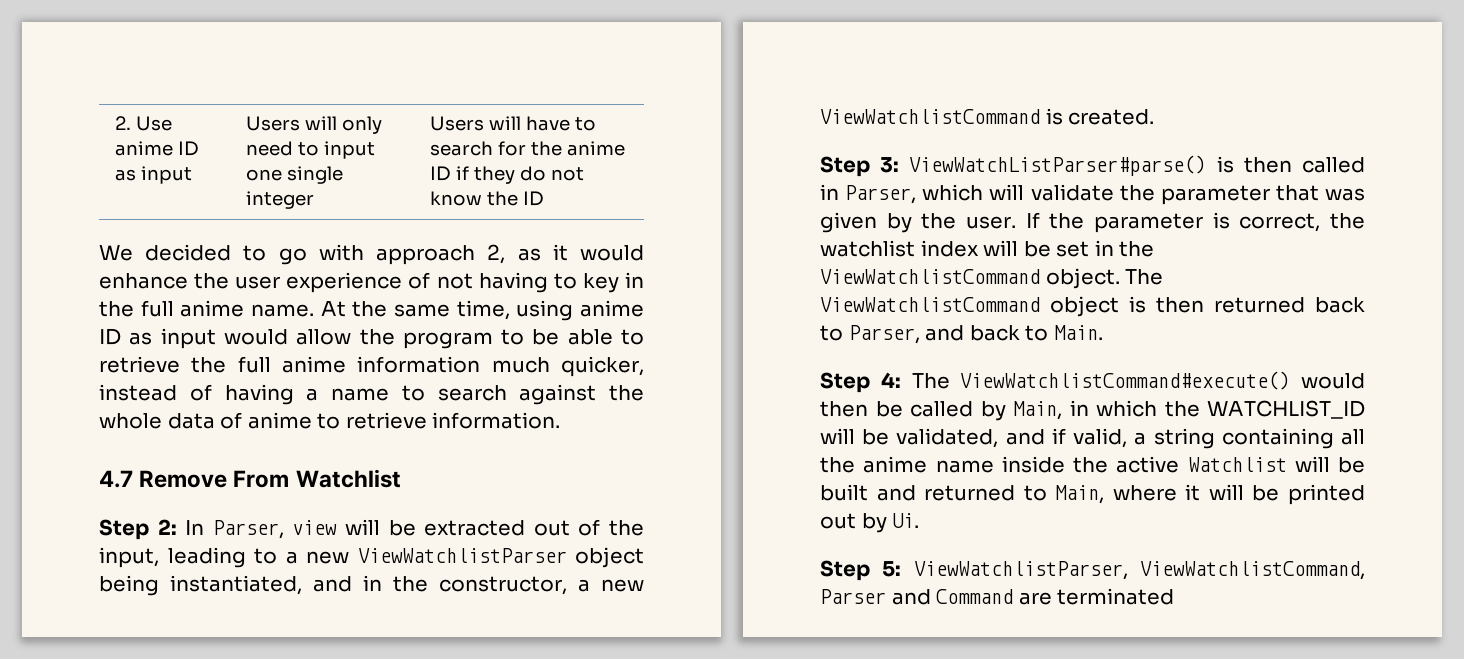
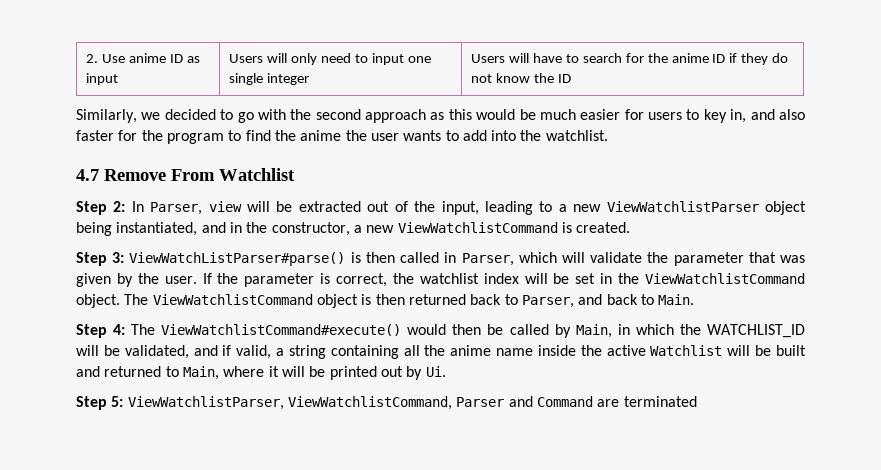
[99,245,133,261] We -> [76,109,161,123] Similarly, we
[376,244,644,265] [99,272,645,293] [99,300,645,321] [99,328,644,349] [99,356,644,377] [99,384,644,405] [99,412,561,429] approach 2, as it would enhance the user experience of not having to key in the full anime name. At the same time, using anime ID as input would allow the program to be able to retrieve the full anime information much quicker, instead of having a name to search against the whole data of anime to retrieve information. -> [290,109,806,123] [76,130,608,144] the second approach as this would be much easier for users to key in, and also faster for the program to find the anime the user wants to add into the watchlist.

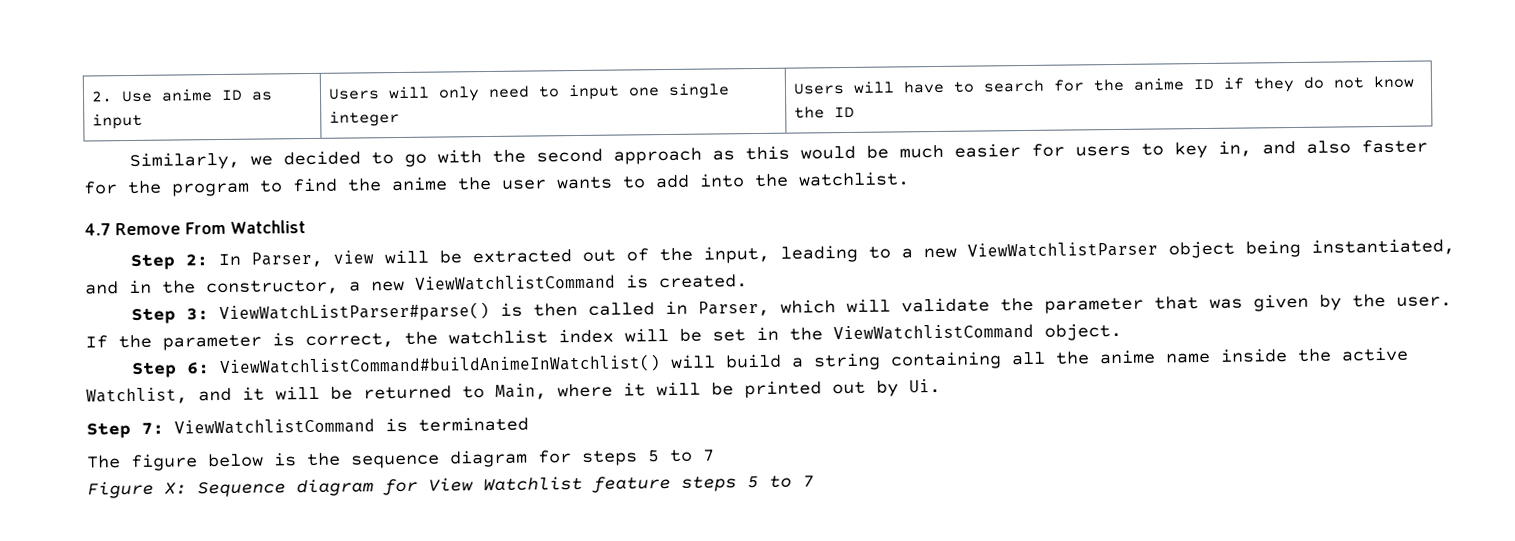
[124,294,695,308] [76,324,806,338] [76,345,272,359] The ViewWatchlistCommand object is then returned back to Parser, and back to Main. // Step 4: The ViewWatchlistCommand#execute() would then be called by Main, in which the WATCHLIST_ID will be validated, and if valid, -> [131,353,783,378] // Step 6: ViewWatchlistCommand#buildAnimeInWatchlist() will build
[650,345,807,356] [76,366,100,377] Watchlist will be built and -> [86,385,353,405] Watchlist, and it will be
[111,396,697,410] 5: ViewWatchlistParser, ViewWatchlistCommand, Parser and Command are terminated -> [141,416,529,435] [87,449,715,472] [87,475,814,499] 7: ViewWatchlistCommand is terminated // The figure below is the sequence diagram for steps 5 to 7 // Figure X: Sequence diagram for View Watchlist feature steps 5 to 7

__________________________________________________

PROBLEM STATEMENT:
Count the lines of the listing above that contain the word "ViewWatchlistCommand", and give only the total.

RESPONSE AREA:
2